* Your goal:
Write out nothing except the lines of the entries below, from the first through the one containing "8px 0 0 9px;", exactly and without pictures.

____ Data excerpts

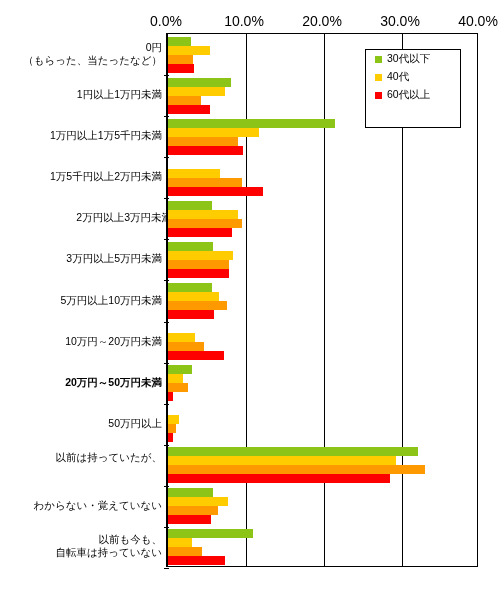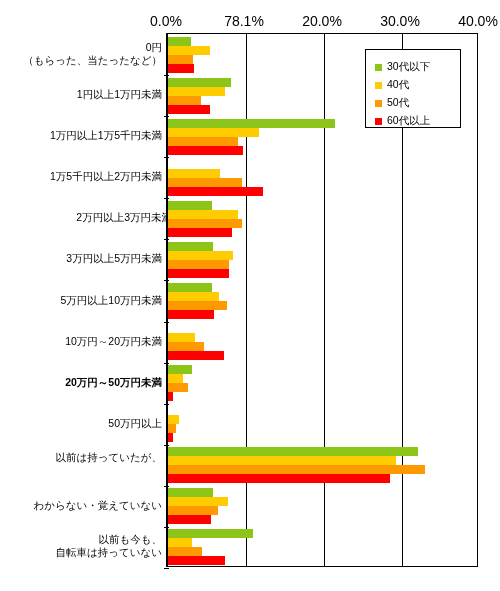--- a/index.html
+++ b/index.html
@@ -82,21 +82,21 @@
   
   #legend {
     position: absolute;
     left: 365px;
     top: 49px;
     width: 96px;
     height: 79px;
     background: #ffffff;
     border: 1px solid #000000;
     box-sizing: border-box;
-    padding: 8px 0 0 9px;
+    padding: 0 0 0 9px;
   }
   .legend-row {
     display: flex;
     align-items: center;
     height: 18px;
   }
   .legend-swatch {
     width: 7px;
     height: 7px;
     margin-right: 5px;
@@ -108,21 +108,21 @@
     white-space: nowrap;
   }
 </style>
 </head>
 <body>
 
 <div id="chart-root">
 
   <div id="xticks">
       <div class="xtick-label" style="left: 166px;">0.0%</div>
-      <div class="xtick-label" style="left: 244px;">78.1%</div>
+      <div class="xtick-label" style="left: 244px;">10.0%</div>
       <div class="xtick-label" style="left: 322px;">20.0%</div>
       <div class="xtick-label" style="left: 400px;">30.0%</div>
       <div class="xtick-label" style="left: 478px;">40.0%</div>
     </div>
 
   <div id="ycats">
       <div class="ycat-label" style="right: 338px; top: 40.5385px;">
         <span>0円</span>
         <span>（もらった、当たったなど）</span>
       </div>
@@ -242,22 +242,18 @@
   <div id="legend">
       <div class="legend-row">
         <div class="legend-swatch" style="background: rgb(140, 196, 23);"></div>
         <div class="legend-text">30代以下</div>
       </div>
       <div class="legend-row">
         <div class="legend-swatch" style="background: rgb(255, 204, 0);"></div>
         <div class="legend-text">40代</div>
       </div>
       <div class="legend-row">
-        <div class="legend-swatch" style="background: rgb(255, 153, 0);"></div>
-        <div class="legend-text">50代</div>
-      </div>
-      <div class="legend-row">
         <div class="legend-swatch" style="background: rgb(255, 0, 0);"></div>
         <div class="legend-text">60代以上</div>
       </div>
     </div>
 
 </div>
 
 </body></html>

________

* Response below:
--- a/index.html
+++ b/index.html
@@ -82,21 +82,21 @@
   
   #legend {
     position: absolute;
     left: 365px;
     top: 49px;
     width: 96px;
     height: 79px;
     background: #ffffff;
     border: 1px solid #000000;
     box-sizing: border-box;
-    padding: 8px 0 0 9px;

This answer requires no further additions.